* **What needs to be done**: Copy all records exactly; omit pictures.

(Itemized modification records)
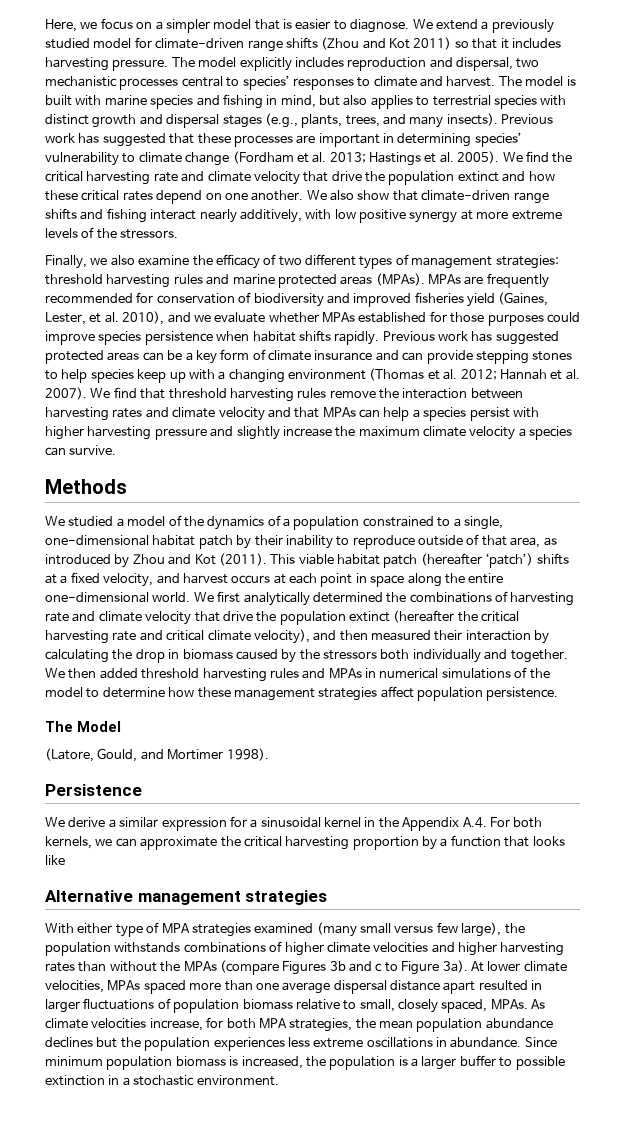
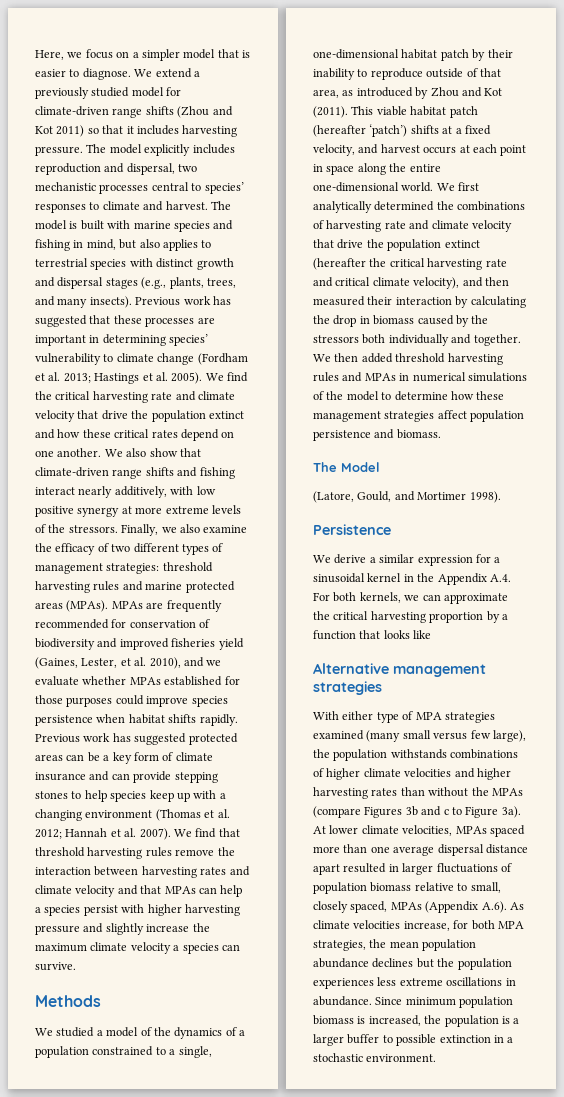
- We also show that climate-driven range shifts and fishing interact nearly additively, with low positive synergy at more extreme levels of the stressors.
- Finally, we also examine the efficacy of two different types of management strategies: threshold harvesting rules and marine protected areas (MPAs).
+ We also show that climate-driven range shifts and fishing interact nearly additively, with low positive synergy at more extreme levels of the stressors. Finally, we also examine the efficacy of two different types of management strategies: threshold harvesting rules and marine protected areas (MPAs).
- We then added threshold harvesting rules and MPAs in numerical simulations of the model to determine how these management strategies affect population persistence.
+ We then added threshold harvesting rules and MPAs in numerical simulations of the model to determine how these management strategies affect population persistence and biomass.
- At lower climate velocities, MPAs spaced more than one average dispersal distance apart resulted in larger fluctuations of population biomass relative to small, closely spaced, MPAs. As climate velocities increase, for both MPA strategies, the mean population abundance declines but the population experiences less extreme oscillations in abundance.
+ At lower climate velocities, MPAs spaced more than one average dispersal distance apart resulted in larger fluctuations of population biomass relative to small, closely spaced, MPAs (Appendix A.6). As climate velocities increase, for both MPA strategies, the mean population abundance declines but the population experiences less extreme oscillations in abundance.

* **Solution to the problem**:
- We also show that climate-driven range shifts and fishing interact nearly additively, with low positive synergy at more extreme levels of the stressors.
- Finally, we also examine the efficacy of two different types of management strategies: threshold harvesting rules and marine protected areas (MPAs).
+ We also show that climate-driven range shifts and fishing interact nearly additively, with low positive synergy at more extreme levels of the stressors. Finally, we also examine the efficacy of two different types of management strategies: threshold harvesting rules and marine protected areas (MPAs).
- We then added threshold harvesting rules and MPAs in numerical simulations of the model to determine how these management strategies affect population persistence.
+ We then added threshold harvesting rules and MPAs in numerical simulations of the model to determine how these management strategies affect population persistence and biomass.
- At lower climate velocities, MPAs spaced more than one average dispersal distance apart resulted in larger fluctuations of population biomass relative to small, closely spaced, MPAs. As climate velocities increase, for both MPA strategies, the mean population abundance declines but the population experiences less extreme oscillations in abundance.
+ At lower climate velocities, MPAs spaced more than one average dispersal distance apart resulted in larger fluctuations of population biomass relative to small, closely spaced, MPAs (Appendix A.6). As climate velocities increase, for both MPA strategies, the mean population abundance declines but the population experiences less extreme oscillations in abundance.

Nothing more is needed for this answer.